■ AIM OF THE EXERCISE:
Each line of the data is to be output verbatim, with the images removed.

════

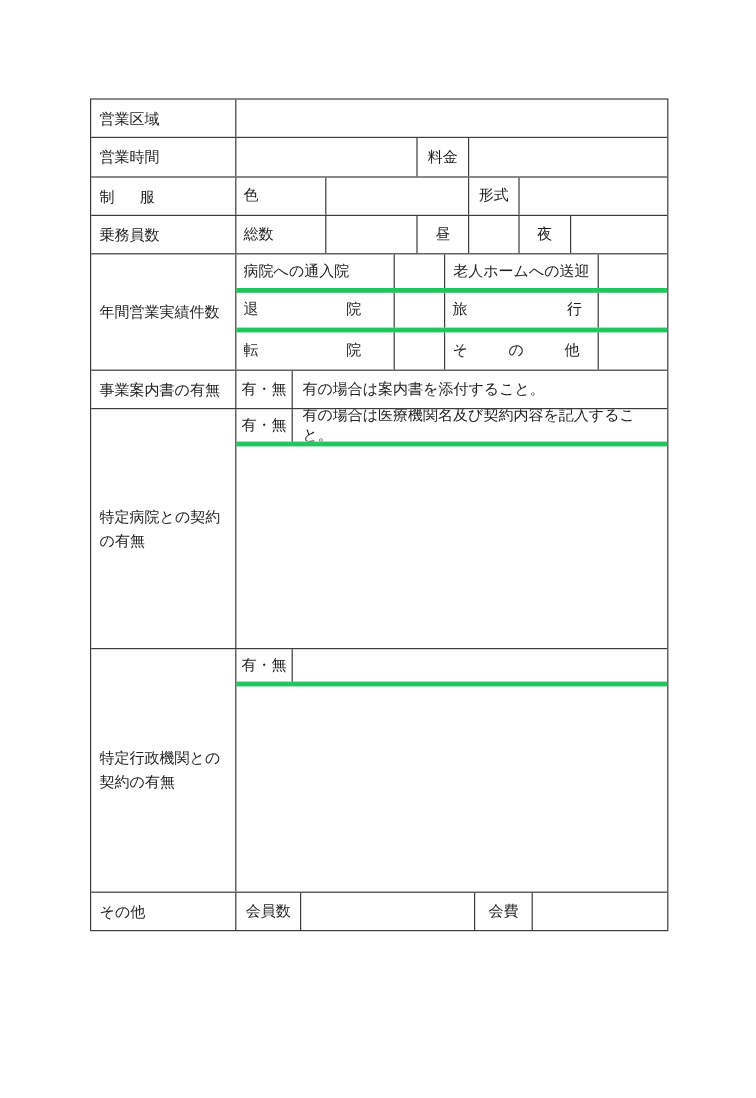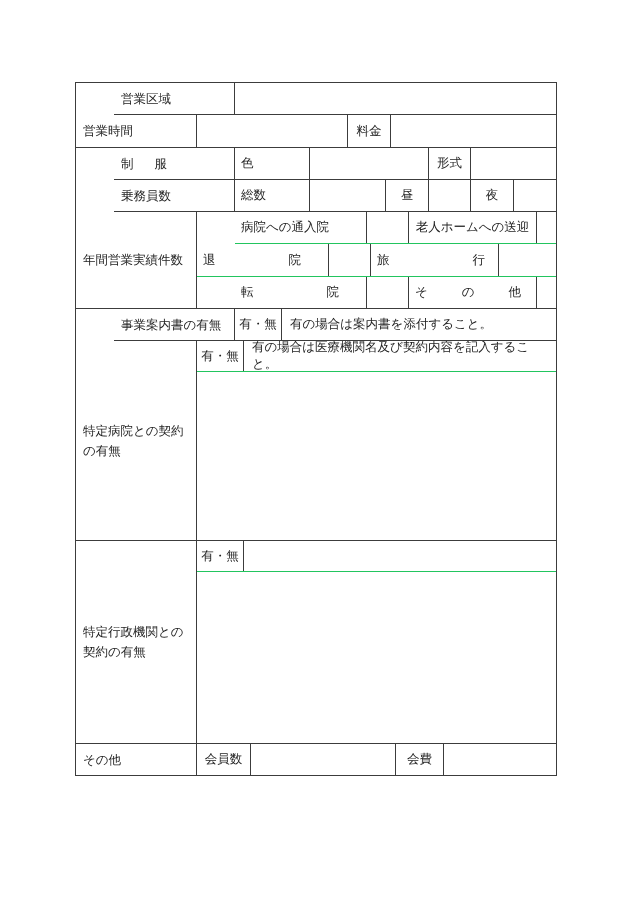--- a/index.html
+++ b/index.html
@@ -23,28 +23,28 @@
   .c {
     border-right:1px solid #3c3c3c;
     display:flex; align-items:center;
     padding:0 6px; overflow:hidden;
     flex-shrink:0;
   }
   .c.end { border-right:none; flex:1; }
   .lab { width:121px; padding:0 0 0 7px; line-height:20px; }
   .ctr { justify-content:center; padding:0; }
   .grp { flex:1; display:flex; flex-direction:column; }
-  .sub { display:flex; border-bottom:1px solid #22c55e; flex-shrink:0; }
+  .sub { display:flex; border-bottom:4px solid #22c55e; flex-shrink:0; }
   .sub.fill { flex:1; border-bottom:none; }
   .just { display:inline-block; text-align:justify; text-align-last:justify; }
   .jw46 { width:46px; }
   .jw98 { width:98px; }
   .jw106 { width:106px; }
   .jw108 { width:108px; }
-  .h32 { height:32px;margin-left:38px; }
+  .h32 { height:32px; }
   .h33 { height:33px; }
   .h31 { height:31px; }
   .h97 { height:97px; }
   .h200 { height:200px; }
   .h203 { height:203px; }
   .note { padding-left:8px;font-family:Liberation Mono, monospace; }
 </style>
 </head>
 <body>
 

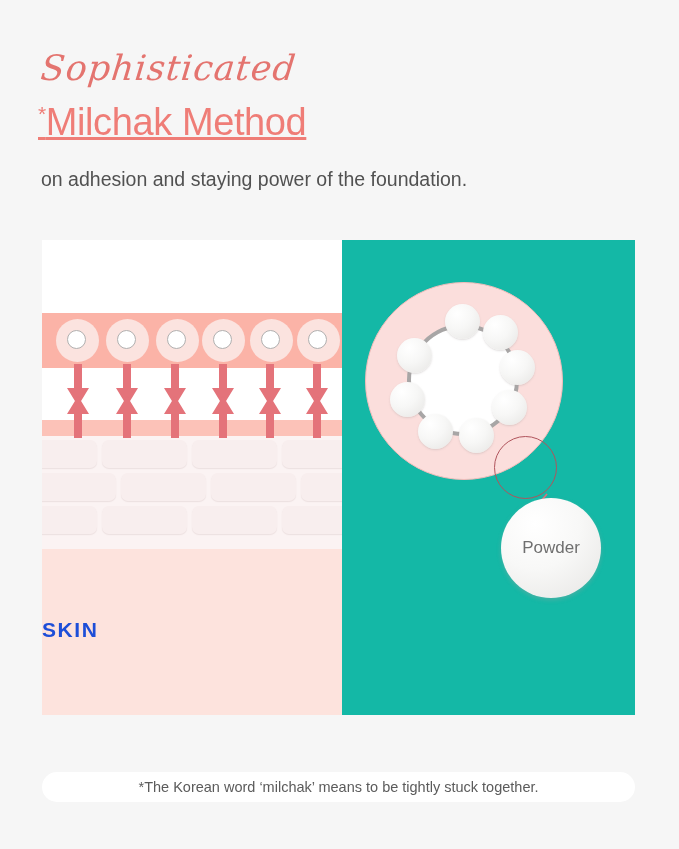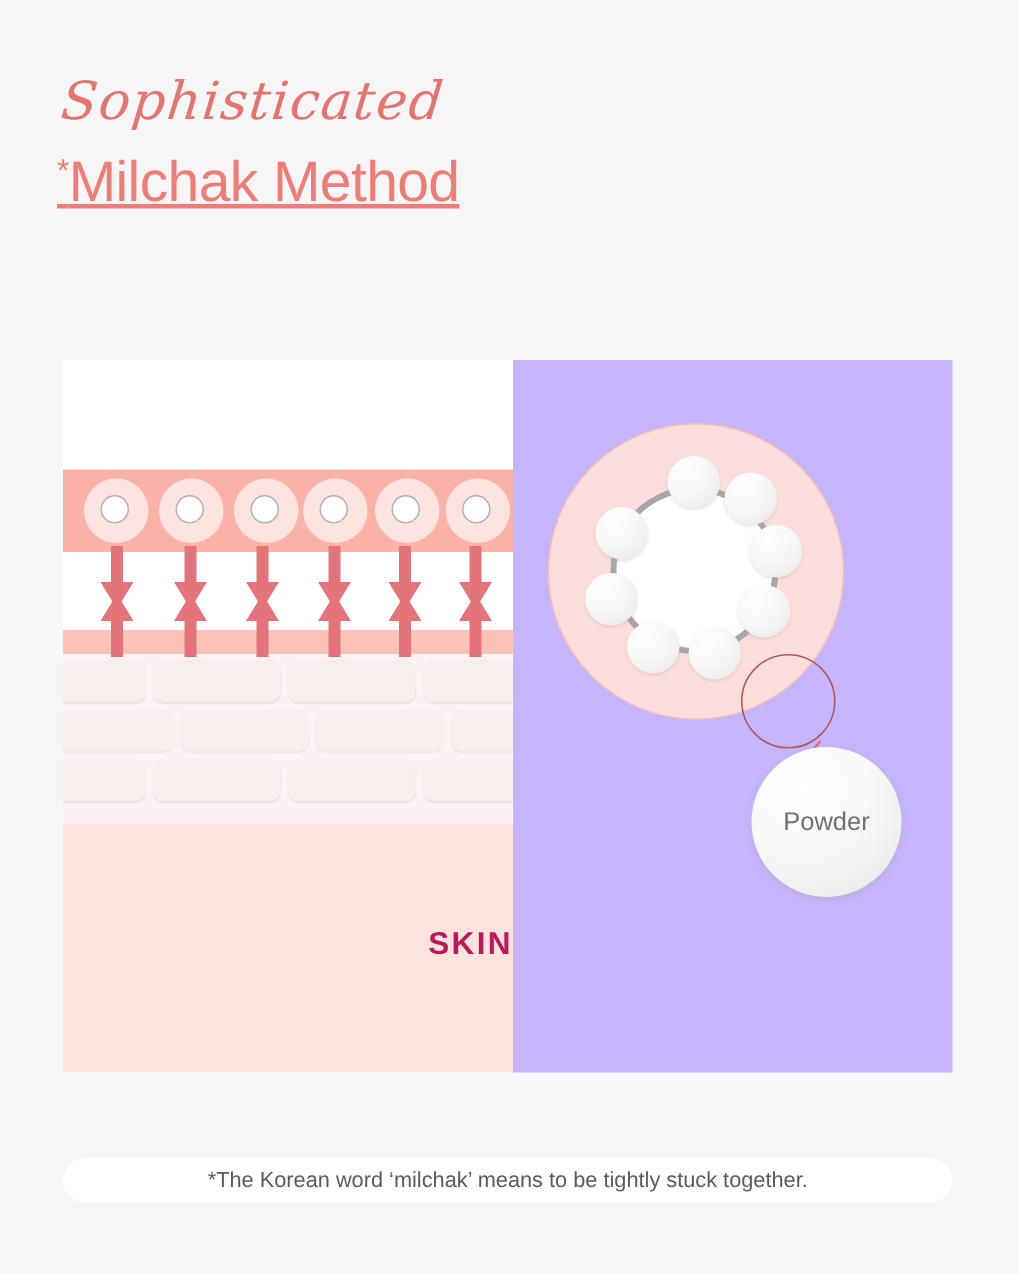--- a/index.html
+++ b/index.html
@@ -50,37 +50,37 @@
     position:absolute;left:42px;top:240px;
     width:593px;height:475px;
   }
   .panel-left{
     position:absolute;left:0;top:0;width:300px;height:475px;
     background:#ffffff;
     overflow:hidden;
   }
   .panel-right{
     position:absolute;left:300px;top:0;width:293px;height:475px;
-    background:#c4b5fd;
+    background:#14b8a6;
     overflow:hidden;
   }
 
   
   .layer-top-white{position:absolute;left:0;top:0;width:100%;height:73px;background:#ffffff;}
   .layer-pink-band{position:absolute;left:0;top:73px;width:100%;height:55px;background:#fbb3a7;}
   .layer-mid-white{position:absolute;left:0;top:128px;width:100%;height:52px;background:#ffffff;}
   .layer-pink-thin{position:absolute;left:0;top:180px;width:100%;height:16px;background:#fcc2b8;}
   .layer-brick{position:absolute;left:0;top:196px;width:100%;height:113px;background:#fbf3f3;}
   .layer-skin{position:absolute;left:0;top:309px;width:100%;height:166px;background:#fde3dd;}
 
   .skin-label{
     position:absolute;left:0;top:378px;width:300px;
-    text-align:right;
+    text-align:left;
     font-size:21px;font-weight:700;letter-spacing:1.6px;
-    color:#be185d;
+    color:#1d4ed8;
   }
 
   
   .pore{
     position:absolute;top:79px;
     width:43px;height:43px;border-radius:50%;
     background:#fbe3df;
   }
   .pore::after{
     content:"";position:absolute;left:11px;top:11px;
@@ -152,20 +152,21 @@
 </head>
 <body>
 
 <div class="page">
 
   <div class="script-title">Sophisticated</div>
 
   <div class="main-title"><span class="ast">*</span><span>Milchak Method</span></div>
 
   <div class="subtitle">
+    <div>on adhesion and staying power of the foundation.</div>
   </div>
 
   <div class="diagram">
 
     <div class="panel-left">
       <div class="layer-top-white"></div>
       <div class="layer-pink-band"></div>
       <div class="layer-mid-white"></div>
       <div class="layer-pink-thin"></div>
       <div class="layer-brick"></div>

════

■ EXERCISE SOLUTION:
--- a/index.html
+++ b/index.html
@@ -23,28 +23,28 @@
   .c {
     border-right:1px solid #3c3c3c;
     display:flex; align-items:center;
     padding:0 6px; overflow:hidden;
     flex-shrink:0;
   }
   .c.end { border-right:none; flex:1; }
   .lab { width:121px; padding:0 0 0 7px; line-height:20px; }
   .ctr { justify-content:center; padding:0; }
   .grp { flex:1; display:flex; flex-direction:column; }
-  .sub { display:flex; border-bottom:1px solid #22c55e; flex-shrink:0; }
+  .sub { display:flex; border-bottom:4px solid #22c55e; flex-shrink:0; }
   .sub.fill { flex:1; border-bottom:none; }
   .just { display:inline-block; text-align:justify; text-align-last:justify; }
   .jw46 { width:46px; }
   .jw98 { width:98px; }
   .jw106 { width:106px; }
   .jw108 { width:108px; }
-  .h32 { height:32px;margin-left:38px; }
+  .h32 { height:32px; }
   .h33 { height:33px; }
   .h31 { height:31px; }
   .h97 { height:97px; }
   .h200 { height:200px; }
   .h203 { height:203px; }
   .note { padding-left:8px;font-family:Liberation Mono, monospace; }
 </style>
 </head>
 <body>
 

--- a/index.html
+++ b/index.html
@@ -50,37 +50,37 @@
     position:absolute;left:42px;top:240px;
     width:593px;height:475px;
   }
   .panel-left{
     position:absolute;left:0;top:0;width:300px;height:475px;
     background:#ffffff;
     overflow:hidden;
   }
   .panel-right{
     position:absolute;left:300px;top:0;width:293px;height:475px;
-    background:#c4b5fd;
+    background:#14b8a6;
     overflow:hidden;
   }
 
   
   .layer-top-white{position:absolute;left:0;top:0;width:100%;height:73px;background:#ffffff;}
   .layer-pink-band{position:absolute;left:0;top:73px;width:100%;height:55px;background:#fbb3a7;}
   .layer-mid-white{position:absolute;left:0;top:128px;width:100%;height:52px;background:#ffffff;}
   .layer-pink-thin{position:absolute;left:0;top:180px;width:100%;height:16px;background:#fcc2b8;}
   .layer-brick{position:absolute;left:0;top:196px;width:100%;height:113px;background:#fbf3f3;}
   .layer-skin{position:absolute;left:0;top:309px;width:100%;height:166px;background:#fde3dd;}
 
   .skin-label{
     position:absolute;left:0;top:378px;width:300px;
-    text-align:right;
+    text-align:left;
     font-size:21px;font-weight:700;letter-spacing:1.6px;
-    color:#be185d;
+    color:#1d4ed8;
   }
 
   
   .pore{
     position:absolute;top:79px;
     width:43px;height:43px;border-radius:50%;
     background:#fbe3df;
   }
   .pore::after{
     content:"";position:absolute;left:11px;top:11px;
@@ -152,20 +152,21 @@
 </head>
 <body>
 
 <div class="page">
 
   <div class="script-title">Sophisticated</div>
 
   <div class="main-title"><span class="ast">*</span><span>Milchak Method</span></div>
 
   <div class="subtitle">
+    <div>on adhesion and staying power of the foundation.</div>
   </div>
 
   <div class="diagram">
 
     <div class="panel-left">
       <div class="layer-top-white"></div>
       <div class="layer-pink-band"></div>
       <div class="layer-mid-white"></div>
       <div class="layer-pink-thin"></div>
       <div class="layer-brick"></div>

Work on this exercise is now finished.